Goal of the exercise :: Your response should reproduce every line of the entries that contains the word "alembic".

Extracted material START

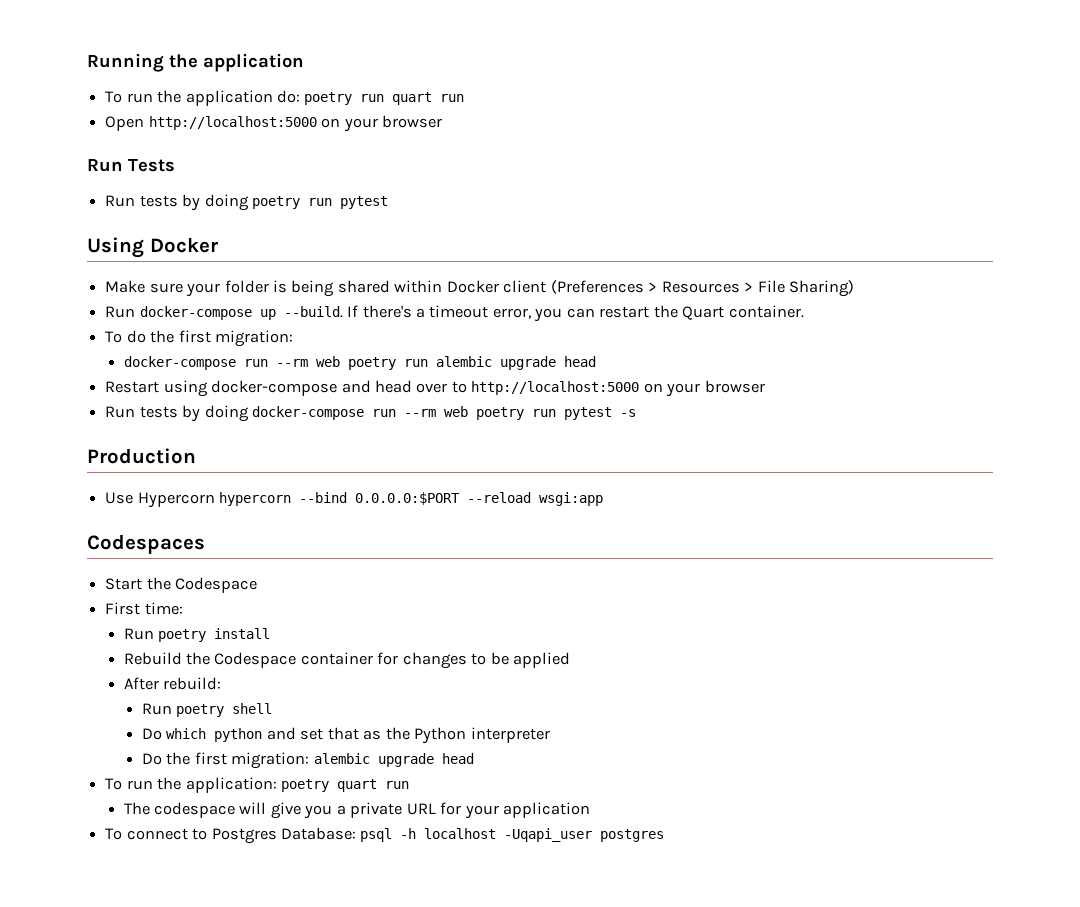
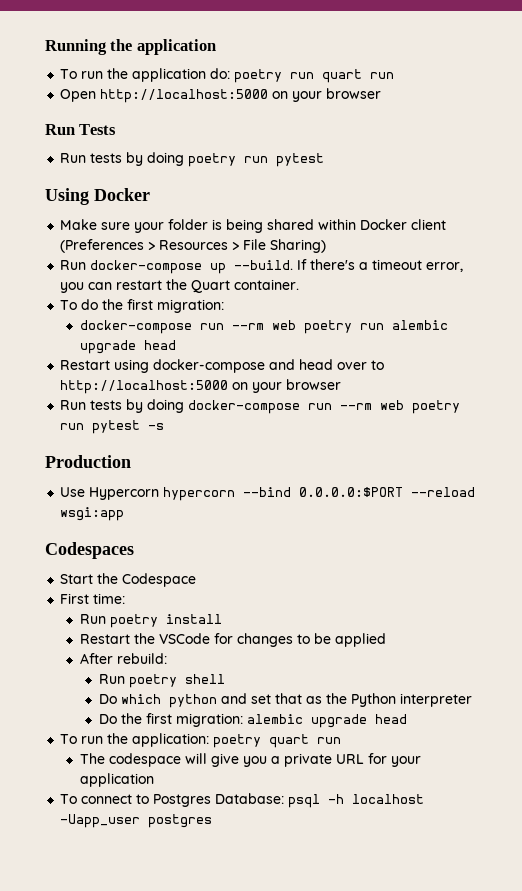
- Rebuild the Codespace container for changes to be applied
+ Restart the VSCode for changes to be applied
- To connect to Postgres Database: psql -h localhost -Uqapi_user postgres
+ To connect to Postgres Database: psql -h localhost -Uapp_user postgres

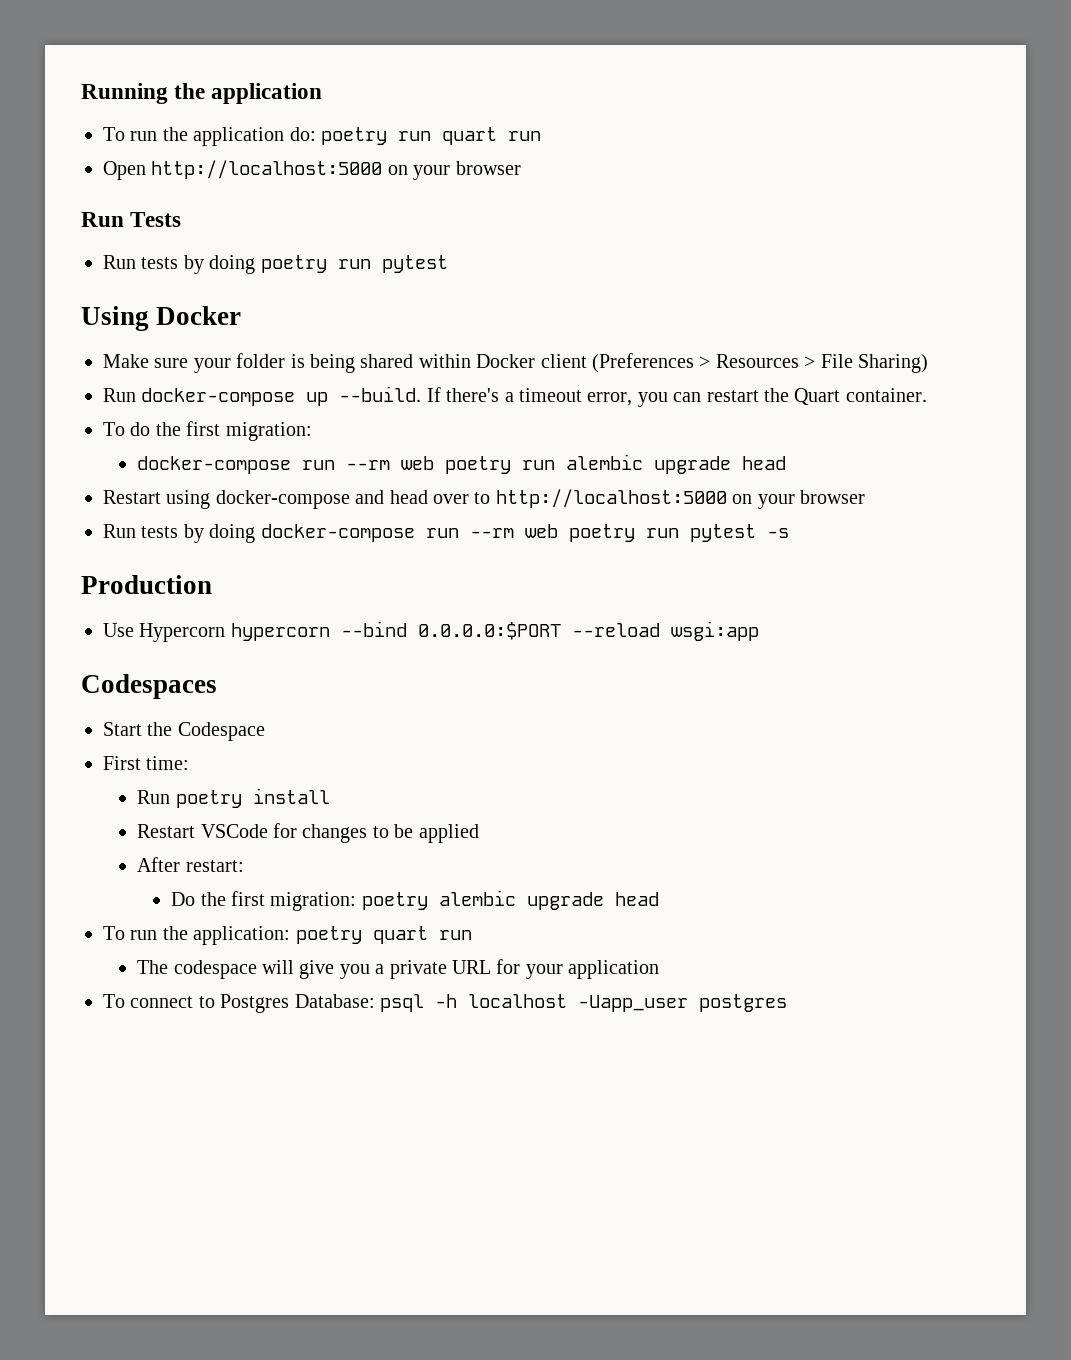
- Restart the VSCode for changes to be applied
+ Restart VSCode for changes to be applied
- After rebuild:
- Run poetry shell
- Do which python and set that as the Python interpreter
+ After restart:
- Do the first migration: alembic upgrade head
+ Do the first migration: poetry alembic upgrade head

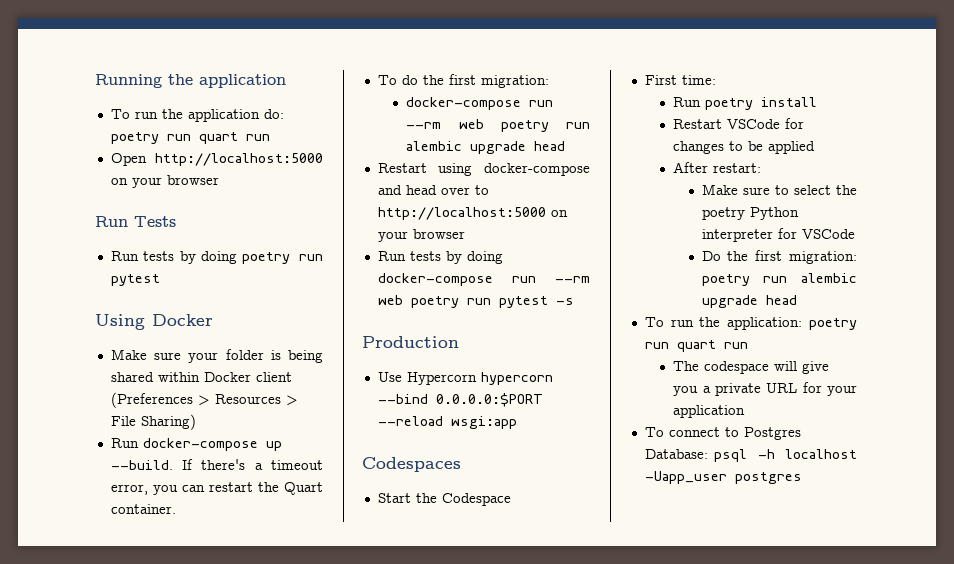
+ Make sure to select the poetry Python interpreter for VSCode
- Do the first migration: poetry alembic upgrade head
+ Do the first migration: poetry run alembic upgrade head
- To run the application: poetry quart run
+ To run the application: poetry run quart run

Extracted material END

Answer space ::
- Do the first migration: alembic upgrade head
+ Do the first migration: poetry alembic upgrade head
- Do the first migration: poetry alembic upgrade head
+ Do the first migration: poetry run alembic upgrade head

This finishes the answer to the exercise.